# Bought A Python Finally



## I-Eat-My-Master (Feb 19, 2006)

Just bought the python, and I have to say, that ITS HELLA worth the money definately, 100% I usually only do 20% water changes a week because I hate lugging 5g buckets back and forth. With the use of the python 50% water changes every week easily......

Just wanted to say to anyone that hasn't purchased one yet to get one.... =)


----------



## oscared15 (Feb 3, 2006)

it is the best invention for aquarium keeping since filters :laugh: , I wouldn't be in the hobby with out one hats off to python


----------



## Fresh2salt (Jul 16, 2004)

python is the BEST things they made for aquaruims IMO.. NO MORE BACK PAIN!!!!!


----------



## taylorhedrich (Mar 2, 2005)

I can't believe you just got one and you've had that 55 gallon for a while!









These things are totally worth their money. I would not be in the hobby with large tanks if it were not for this prodcut. Hands down amazing.








~Taylor~


----------



## Timmy44221 (Oct 11, 2005)

I have one now and love it.... But thew first one i bought i returned. I didnt relize that it worked on a venturi vacumme, and relided on the water flow of the spicket to siphon the water. (stupid me I thought it worked like a regular gravel vac.)
It is definatly a must have for everyone.


----------



## Dr. Giggles (Oct 18, 2003)

Now its time to get more tanks :laugh:


----------



## I-Eat-My-Master (Feb 19, 2006)

YEa I had the 55g for about 4 months now... and trust me I hated doing water changes, and when I read on here ppl doing 50% water changes weekly.. I was yea not me..... 20% weekly and because I like my P was the only reason....

But now with the python easily 50% water changes probably now 2 X a week. MY P hates it though... TO BAD.....


----------



## snakehead rock (Mar 26, 2006)

LOL I have not bought one and I do 20-25% in my 125 every week LOL (poor me) I only thinkthe cloest sink is about 80' away too long for even a python. Wait i have a window and their is a hose right next to that about 30' away would that work?


----------



## taylorhedrich (Mar 2, 2005)

Matty125 said:


> LOL I have not bought one and I do 20-25% in my 125 every week LOL (poor me) I only thinkthe cloest sink is about 80' away too long for even a python. Wait i have a window and their is a hose right next to that about 30' away would that work?

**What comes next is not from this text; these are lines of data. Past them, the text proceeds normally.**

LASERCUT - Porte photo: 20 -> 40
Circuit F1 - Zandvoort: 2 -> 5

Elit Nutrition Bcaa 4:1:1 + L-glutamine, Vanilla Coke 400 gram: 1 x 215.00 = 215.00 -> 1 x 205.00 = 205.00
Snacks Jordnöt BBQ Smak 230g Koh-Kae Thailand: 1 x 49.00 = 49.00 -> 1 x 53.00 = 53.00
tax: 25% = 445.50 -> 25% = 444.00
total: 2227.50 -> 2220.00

You can go to The Home Depot or Lowes or any other similar department store and get some of their clear tubing that is the same size as your Python (don't know the exact size off the top of my head). Anyway, you can just add the extra length to your Python easily. I've done it myself and it couldn't be better! Works just like a long Python just not as expensive.








~Taylor~


----------



## AKSkirmish (Jun 24, 2005)

taylorhedrich said:


> LOL I have not bought one and I do 20-25% in my 125 every week LOL (poor me) I only thinkthe cloest sink is about 80' away too long for even a python. Wait i have a window and their is a hose right next to that about 30' away would that work?

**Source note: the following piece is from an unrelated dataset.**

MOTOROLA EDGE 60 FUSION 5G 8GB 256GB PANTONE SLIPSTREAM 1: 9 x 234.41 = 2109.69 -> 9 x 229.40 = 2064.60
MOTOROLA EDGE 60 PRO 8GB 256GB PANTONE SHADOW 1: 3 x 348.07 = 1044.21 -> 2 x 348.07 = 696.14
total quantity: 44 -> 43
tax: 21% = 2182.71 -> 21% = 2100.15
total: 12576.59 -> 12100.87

You can go to The Home Depot or Lowes or any other similar department store and get some of their clear tubing that is the same size as your Python (don't know the exact size off the top of my head). Anyway, you can just add the extra length to your Python easily. I've done it myself and it couldn't be better! Works just like a long Python just not as expensive.








~Taylor~
[/quote]

Or you could just buy the 100 footer like me!!!!!


----------



## snakehead rock (Mar 26, 2006)

AKSkirmish said:


> LOL I have not bought one and I do 20-25% in my 125 every week LOL (poor me) I only thinkthe cloest sink is about 80' away too long for even a python. Wait i have a window and their is a hose right next to that about 30' away would that work?

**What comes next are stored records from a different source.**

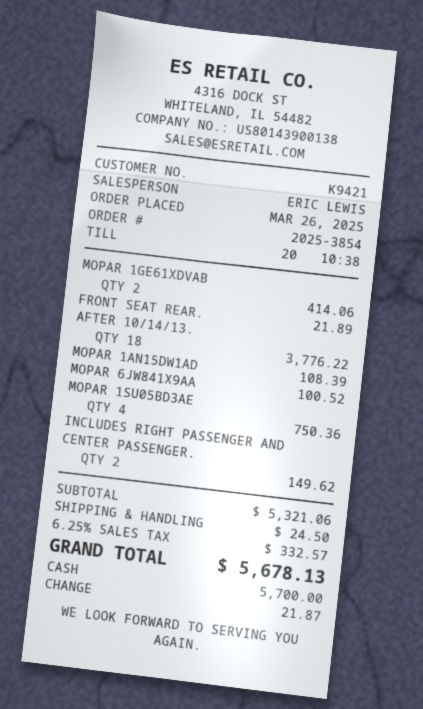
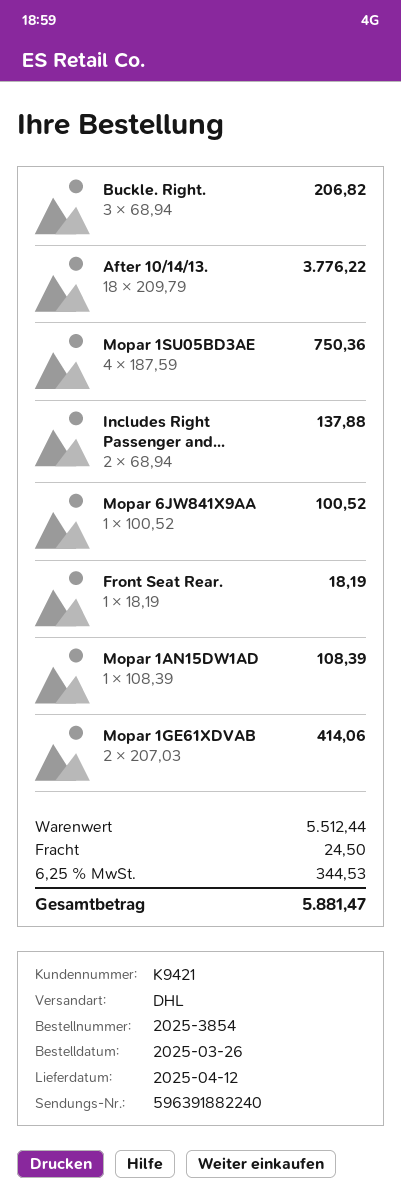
FRONT SEAT REAR.: 1 for 21.89 -> 1 for 18.19
INCLUDES RIGHT PASSENGER AND CENTER PASSENGER.: 2 for 149.62 -> 2 for 137.88
Buckle. Right.: none -> 3 for 206.82
subtotal: 5321.06 -> 5512.44
tax: 6.25% = 332.57 -> 6.25% = 344.53
total: 5678.13 -> 5881.47

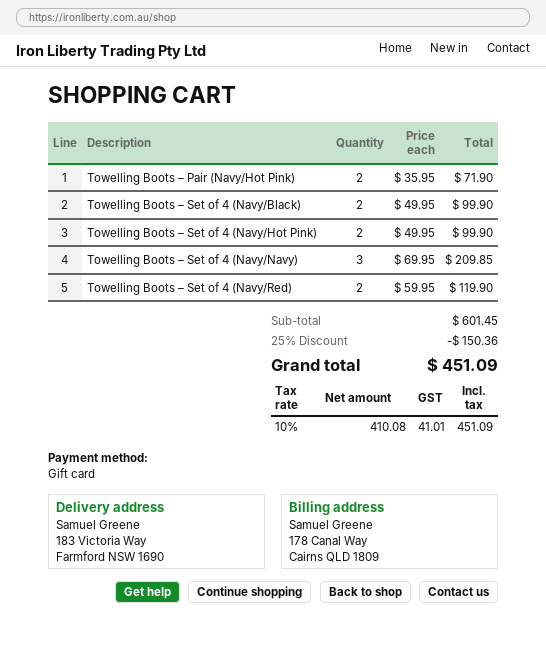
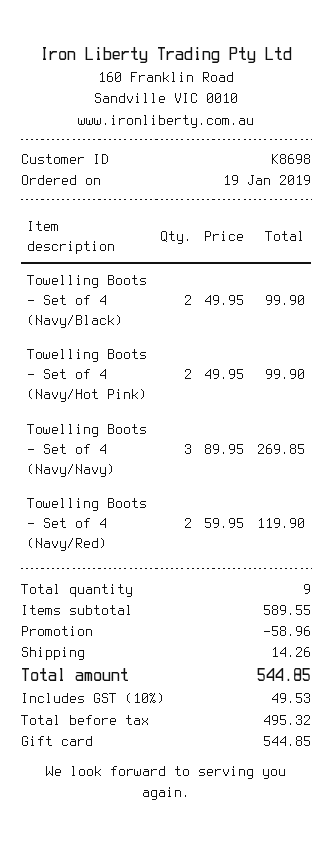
Towelling Boots – Pair (Navy/Hot Pink): 2 x 35.95 = 71.90 -> none
Towelling Boots – Set of 4 (Navy/Navy): 3 x 69.95 = 209.85 -> 3 x 89.95 = 269.85
subtotal: 601.45 -> 589.55
discount: 150.36 -> 58.96
shipping: none -> 14.26
net: 410.08 -> 495.32
tax: 10% = 41.01 -> 10% = 49.53
total: 451.09 -> 544.85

You can go to The Home Depot or Lowes or any other similar department store and get some of their clear tubing that is the same size as your Python (don't know the exact size off the top of my head). Anyway, you can just add the extra length to your Python easily. I've done it myself and it couldn't be better! Works just like a long Python just not as expensive.








~Taylor~
[/quote]

Or you could just buy the 100 footer like me!!!!!








[/quote]
Wow thnx taylor never thought of that I am going to do that from no on. Do they sell 100 footer pythons I though my was about 60'?


----------



## AKSkirmish (Jun 24, 2005)

Matty125 said:


> LOL I have not bought one and I do 20-25% in my 125 every week LOL (poor me) I only thinkthe cloest sink is about 80' away too long for even a python. Wait i have a window and their is a hose right next to that about 30' away would that work?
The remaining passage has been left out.